* _WORK ORDER_
Each record must be reproduced exactly as it is shown.

* _INFORMATION_
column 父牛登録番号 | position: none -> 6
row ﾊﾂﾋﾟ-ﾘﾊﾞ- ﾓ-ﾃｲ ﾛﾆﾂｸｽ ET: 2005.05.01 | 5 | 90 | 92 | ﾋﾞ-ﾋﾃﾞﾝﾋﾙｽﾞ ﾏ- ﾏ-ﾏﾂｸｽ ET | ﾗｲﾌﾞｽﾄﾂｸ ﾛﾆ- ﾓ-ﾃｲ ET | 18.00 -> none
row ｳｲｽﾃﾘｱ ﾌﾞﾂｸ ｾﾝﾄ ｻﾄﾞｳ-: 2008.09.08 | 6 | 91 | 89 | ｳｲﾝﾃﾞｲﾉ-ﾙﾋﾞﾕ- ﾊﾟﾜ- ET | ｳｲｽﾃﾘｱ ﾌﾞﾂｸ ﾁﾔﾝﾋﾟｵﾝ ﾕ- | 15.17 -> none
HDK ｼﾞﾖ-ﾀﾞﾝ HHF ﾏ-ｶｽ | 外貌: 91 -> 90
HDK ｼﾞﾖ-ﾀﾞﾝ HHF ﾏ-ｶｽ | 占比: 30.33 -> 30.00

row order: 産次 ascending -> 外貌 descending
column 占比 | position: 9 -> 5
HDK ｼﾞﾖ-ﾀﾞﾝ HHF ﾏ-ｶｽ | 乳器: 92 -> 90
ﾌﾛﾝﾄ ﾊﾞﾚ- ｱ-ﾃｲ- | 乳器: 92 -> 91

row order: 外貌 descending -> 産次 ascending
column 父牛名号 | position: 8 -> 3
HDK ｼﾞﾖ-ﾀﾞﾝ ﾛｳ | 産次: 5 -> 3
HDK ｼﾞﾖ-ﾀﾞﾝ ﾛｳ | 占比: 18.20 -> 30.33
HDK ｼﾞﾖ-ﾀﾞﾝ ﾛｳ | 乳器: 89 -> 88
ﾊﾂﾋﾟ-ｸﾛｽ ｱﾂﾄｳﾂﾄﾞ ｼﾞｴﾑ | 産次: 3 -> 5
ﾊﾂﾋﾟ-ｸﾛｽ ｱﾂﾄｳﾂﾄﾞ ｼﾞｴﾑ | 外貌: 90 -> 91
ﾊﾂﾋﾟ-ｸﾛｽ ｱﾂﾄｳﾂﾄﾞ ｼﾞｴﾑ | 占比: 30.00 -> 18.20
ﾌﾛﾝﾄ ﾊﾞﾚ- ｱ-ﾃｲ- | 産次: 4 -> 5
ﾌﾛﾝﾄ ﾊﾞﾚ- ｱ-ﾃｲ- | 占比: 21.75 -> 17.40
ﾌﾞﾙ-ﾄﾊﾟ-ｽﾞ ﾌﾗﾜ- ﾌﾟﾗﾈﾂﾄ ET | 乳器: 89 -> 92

* _EXERCISE SOLUTION_
column 父牛登録番号 | position: none -> 6
row ﾊﾂﾋﾟ-ﾘﾊﾞ- ﾓ-ﾃｲ ﾛﾆﾂｸｽ ET: 2005.05.01 | 5 | 90 | 92 | ﾋﾞ-ﾋﾃﾞﾝﾋﾙｽﾞ ﾏ- ﾏ-ﾏﾂｸｽ ET | ﾗｲﾌﾞｽﾄﾂｸ ﾛﾆ- ﾓ-ﾃｲ ET | 18.00 -> none
row ｳｲｽﾃﾘｱ ﾌﾞﾂｸ ｾﾝﾄ ｻﾄﾞｳ-: 2008.09.08 | 6 | 91 | 89 | ｳｲﾝﾃﾞｲﾉ-ﾙﾋﾞﾕ- ﾊﾟﾜ- ET | ｳｲｽﾃﾘｱ ﾌﾞﾂｸ ﾁﾔﾝﾋﾟｵﾝ ﾕ- | 15.17 -> none
HDK ｼﾞﾖ-ﾀﾞﾝ HHF ﾏ-ｶｽ | 外貌: 91 -> 90
HDK ｼﾞﾖ-ﾀﾞﾝ HHF ﾏ-ｶｽ | 占比: 30.33 -> 30.00

row order: 産次 ascending -> 外貌 descending
column 占比 | position: 9 -> 5
HDK ｼﾞﾖ-ﾀﾞﾝ HHF ﾏ-ｶｽ | 乳器: 92 -> 90
ﾌﾛﾝﾄ ﾊﾞﾚ- ｱ-ﾃｲ- | 乳器: 92 -> 91

row order: 外貌 descending -> 産次 ascending
column 父牛名号 | position: 8 -> 3
HDK ｼﾞﾖ-ﾀﾞﾝ ﾛｳ | 産次: 5 -> 3
HDK ｼﾞﾖ-ﾀﾞﾝ ﾛｳ | 占比: 18.20 -> 30.33
HDK ｼﾞﾖ-ﾀﾞﾝ ﾛｳ | 乳器: 89 -> 88
ﾊﾂﾋﾟ-ｸﾛｽ ｱﾂﾄｳﾂﾄﾞ ｼﾞｴﾑ | 産次: 3 -> 5
ﾊﾂﾋﾟ-ｸﾛｽ ｱﾂﾄｳﾂﾄﾞ ｼﾞｴﾑ | 外貌: 90 -> 91
ﾊﾂﾋﾟ-ｸﾛｽ ｱﾂﾄｳﾂﾄﾞ ｼﾞｴﾑ | 占比: 30.00 -> 18.20
ﾌﾛﾝﾄ ﾊﾞﾚ- ｱ-ﾃｲ- | 産次: 4 -> 5
ﾌﾛﾝﾄ ﾊﾞﾚ- ｱ-ﾃｲ- | 占比: 21.75 -> 17.40
ﾌﾞﾙ-ﾄﾊﾟ-ｽﾞ ﾌﾗﾜ- ﾌﾟﾗﾈﾂﾄ ET | 乳器: 89 -> 92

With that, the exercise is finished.